[DATASET Boundary: Start]
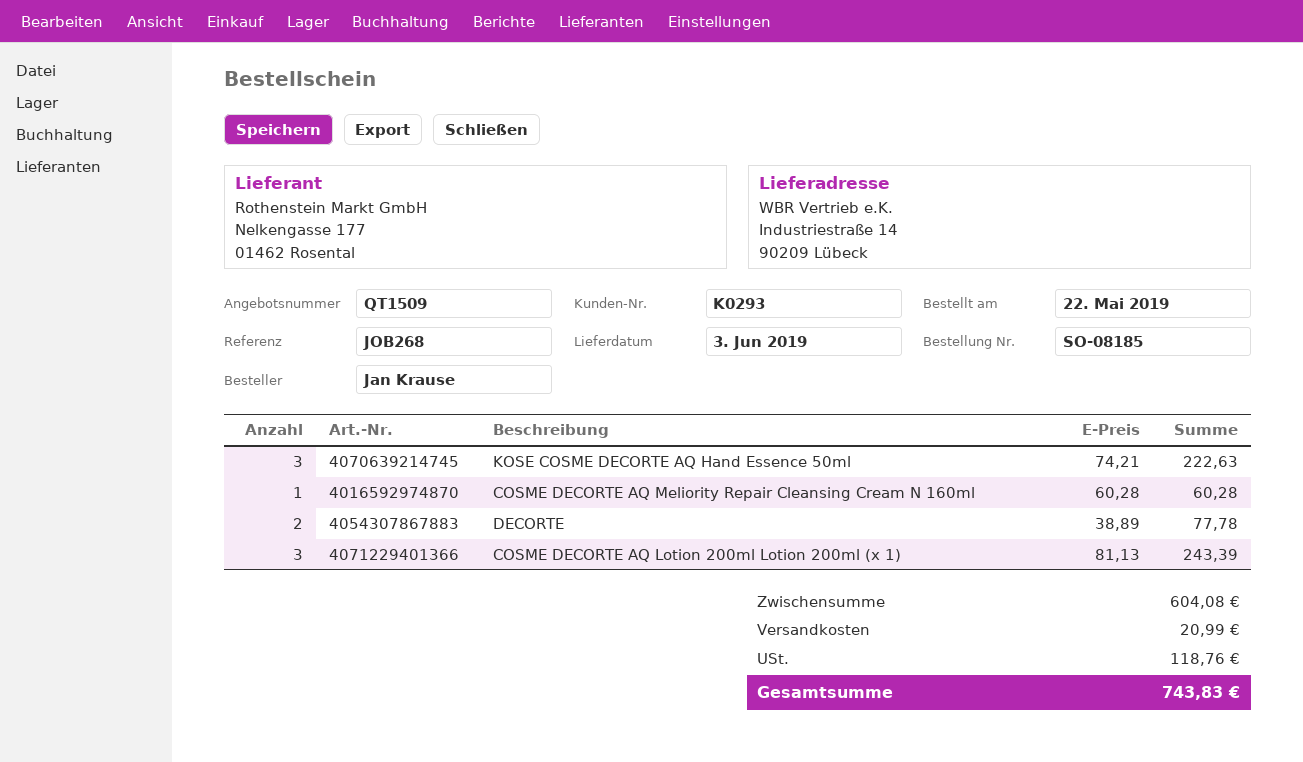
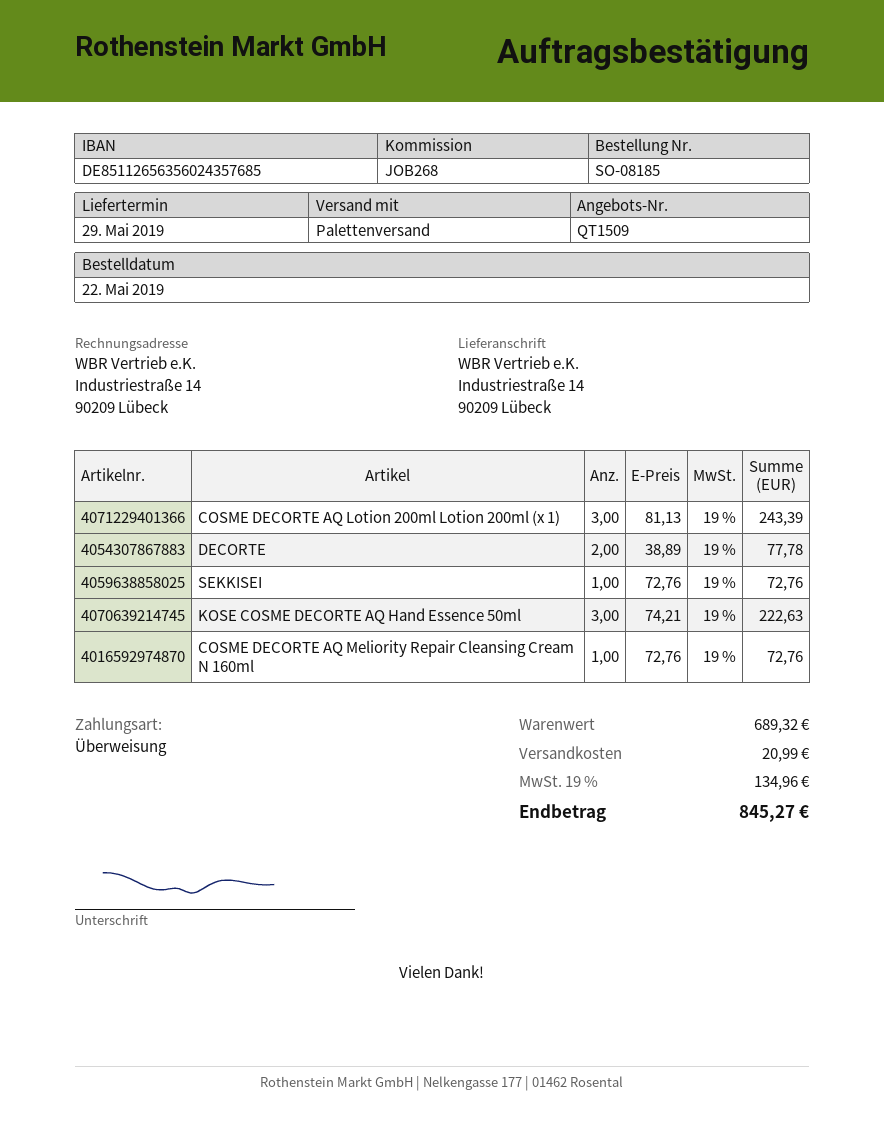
delivery date: 2019-06-03 -> 2019-05-29
COSME DECORTE AQ Meliority Repair Cleansing Cream N 160ml: 1 x 60.28 = 60.28 -> 1 x 72.76 = 72.76
SEKKISEI: none -> 1 x 72.76 = 72.76
subtotal: 604.08 -> 689.32
tax: 118.76 -> 134.96
total: 743.83 -> 845.27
[DATASET Boundary: End]
Copy exactly the lines from the one with "SEKKISEI: none -> 1 x 72.76 = 72.76" down to the last line of the records above, and leave out everything else.

» RESULT:
SEKKISEI: none -> 1 x 72.76 = 72.76
subtotal: 604.08 -> 689.32
tax: 118.76 -> 134.96
total: 743.83 -> 845.27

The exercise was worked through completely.